La primera parte, La mística de la paternidad, se ocupa de la representación mítica del padre que se encuentra en el fundamento de nuestra cultura y que le confiere «un cierto imperio primitivo sobre las almas de sus hijos, el viejo prestigio, casi mágico, de la paternidad» configurando un verdadero «culto paterno». Desde esta perspectiva, mi artículo «El nombre del padre» se centra en la asimetría radical que el pensamiento occidental establece entre los principios materno y paterno: el primero se naturaliza en tanto que el segundo se eleva a la categoría de principio espiritual, tal como se puede apreciar en diversos dominios, como la filosofía, la teología monoteísta y la lingüística. Tras mostrar las conexiones existentes entre la desmaterialización del padre en la teoría aristotélica de la procreación, la concepción monogenética de la creación propia de toda tradición monoteísta y la primacía del nombre del padre en las lenguas indoeuropeas, en las que se aproxima a un principio divino —en tanto que la madre permanece asociada a la materia, a lo terrestre—, el texto critica los alcances de los conceptos lacanianos de nombre-del-padre, metáfora paterna y falo.

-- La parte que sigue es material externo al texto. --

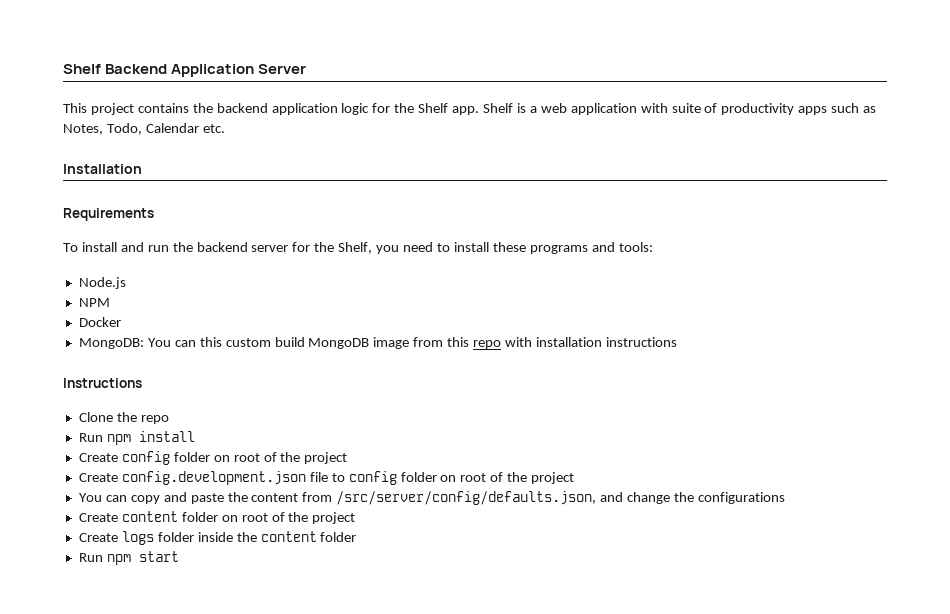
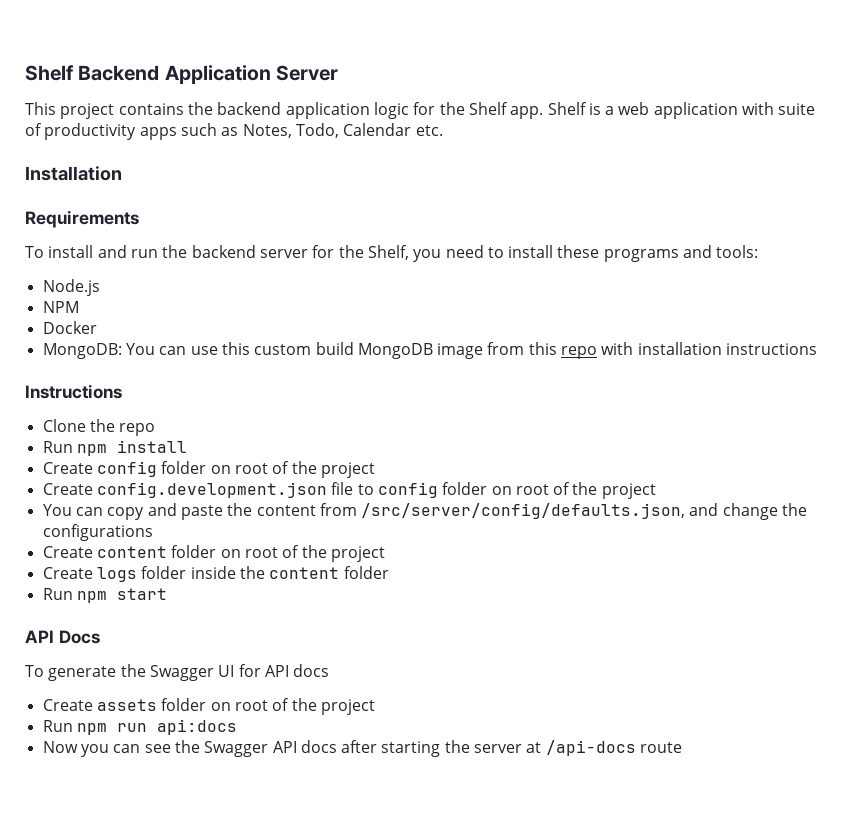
(196, 343) none -> [190,346,218,355] use
(179, 556) none -> [25,630,100,644] [25,664,330,681] [42,698,375,715] [42,719,237,735] [42,740,683,757] // API Docs // To generate the Swagger UI for API docs // Create assets folder on root of the project // Run npm run api:docs // Now you can see the Swagger API docs after starting the server at /api-docs route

En efecto, si la legitimación del hijo depende, en todas las sociedades conocidas, de la institución del matrimonio en su función significante, según la amplia definición que proporciona K. Gough —para dar cuenta de una serie de casos «atípicos»—, debemos concluir que la función metaforizante que nos permite acceder al orden simbólico y constituimos como seres humanos, sujetos de deseo, portadores de cultura, no puede asimilarse en exclusiva a la metáfora paterna instituida por el nombre-del-padre. Este solo adquiere su valor significante, su poder de legitimación del niño, en el marco de alguna forma de institución matrimonial (en un sentido amplio, que solo supone la relación entre la madre y alguien más, sobre quien no recaiga la prohibición del incesto). Los términos introducidos por Lacan —metáfora paterna, nombre-del-padre— en su explicación del complejo de Edipo son un resultado de la identificación de la función significante que articula la diferencia de los sexos y la diferencia de las generaciones con la función que desempeña el padre en todo sistema patriarcal. No es el padre, como tal, el que tiene una función metafórica, sino que el mito, que da cuenta de esta función, se la asigna al padre; la teoría corre el riesgo de confundir el relato mítico con la estructura del mismo.
Al fundar la filiación y la estructuración del sujeto exclusivamente en la inscripción del nombre del padre, que simultáneamente supone el corte con la madre, parece afirmarse la creencia de que, como seres humanos, nacemos solo de un progenitor. El problema radica en dar cuenta de la constitución del sujeto sexuado de otro modo que mediante una lógica binaria que limita las posibilidades a presencia o ausencia del significante fálico —que no deja de mentar, aunque se afirme lo contrario, al órgano masculino en tanto que real. Hasta el momento ha sido impensable una explicación de la organización de la diferencia sexual que no tome al falo como único referente; esta imposibilidad se correlaciona con otras categorías impensables en el marco de la cultura y nos remite a las teorías monogenéticas de la procreación y a la identificación de la función simbólica con la función paterna, cuyo correlato es la naturalización de la función materna, que se construye como ajena a lo simbólico.